**WHAT THE TASK REQUIRES**
The data that follows is to be given again, exactly as written.

**DATA IN THIS EXERCISE**

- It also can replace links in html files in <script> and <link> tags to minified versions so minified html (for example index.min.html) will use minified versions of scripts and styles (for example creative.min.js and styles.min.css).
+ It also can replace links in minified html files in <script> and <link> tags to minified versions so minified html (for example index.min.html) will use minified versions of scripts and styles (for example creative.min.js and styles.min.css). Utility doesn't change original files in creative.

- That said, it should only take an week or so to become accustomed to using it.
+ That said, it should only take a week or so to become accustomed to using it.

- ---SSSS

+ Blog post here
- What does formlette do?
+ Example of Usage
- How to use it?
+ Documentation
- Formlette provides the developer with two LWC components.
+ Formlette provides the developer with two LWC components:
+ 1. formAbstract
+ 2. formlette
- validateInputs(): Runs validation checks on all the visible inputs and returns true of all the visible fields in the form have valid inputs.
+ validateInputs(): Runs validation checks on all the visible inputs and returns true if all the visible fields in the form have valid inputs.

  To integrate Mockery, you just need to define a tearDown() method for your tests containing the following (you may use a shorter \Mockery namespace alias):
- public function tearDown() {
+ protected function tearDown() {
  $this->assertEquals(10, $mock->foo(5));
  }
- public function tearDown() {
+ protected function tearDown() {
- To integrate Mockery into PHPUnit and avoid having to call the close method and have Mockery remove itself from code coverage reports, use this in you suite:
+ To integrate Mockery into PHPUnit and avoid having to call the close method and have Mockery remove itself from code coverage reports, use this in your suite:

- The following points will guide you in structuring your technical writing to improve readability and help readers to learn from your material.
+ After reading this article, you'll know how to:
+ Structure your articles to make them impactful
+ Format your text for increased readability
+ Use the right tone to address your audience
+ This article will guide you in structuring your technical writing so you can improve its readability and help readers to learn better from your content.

**TASK SOLUTION**
- It also can replace links in html files in <script> and <link> tags to minified versions so minified html (for example index.min.html) will use minified versions of scripts and styles (for example creative.min.js and styles.min.css).
+ It also can replace links in minified html files in <script> and <link> tags to minified versions so minified html (for example index.min.html) will use minified versions of scripts and styles (for example creative.min.js and styles.min.css). Utility doesn't change original files in creative.

- That said, it should only take an week or so to become accustomed to using it.
+ That said, it should only take a week or so to become accustomed to using it.

- ---SSSS

+ Blog post here
- What does formlette do?
+ Example of Usage
- How to use it?
+ Documentation
- Formlette provides the developer with two LWC components.
+ Formlette provides the developer with two LWC components:
+ 1. formAbstract
+ 2. formlette
- validateInputs(): Runs validation checks on all the visible inputs and returns true of all the visible fields in the form have valid inputs.
+ validateInputs(): Runs validation checks on all the visible inputs and returns true if all the visible fields in the form have valid inputs.

  To integrate Mockery, you just need to define a tearDown() method for your tests containing the following (you may use a shorter \Mockery namespace alias):
- public function tearDown() {
+ protected function tearDown() {
  $this->assertEquals(10, $mock->foo(5));
  }
- public function tearDown() {
+ protected function tearDown() {
- To integrate Mockery into PHPUnit and avoid having to call the close method and have Mockery remove itself from code coverage reports, use this in you suite:
+ To integrate Mockery into PHPUnit and avoid having to call the close method and have Mockery remove itself from code coverage reports, use this in your suite:

- The following points will guide you in structuring your technical writing to improve readability and help readers to learn from your material.
+ After reading this article, you'll know how to:
+ Structure your articles to make them impactful
+ Format your text for increased readability
+ Use the right tone to address your audience
+ This article will guide you in structuring your technical writing so you can improve its readability and help readers to learn better from your content.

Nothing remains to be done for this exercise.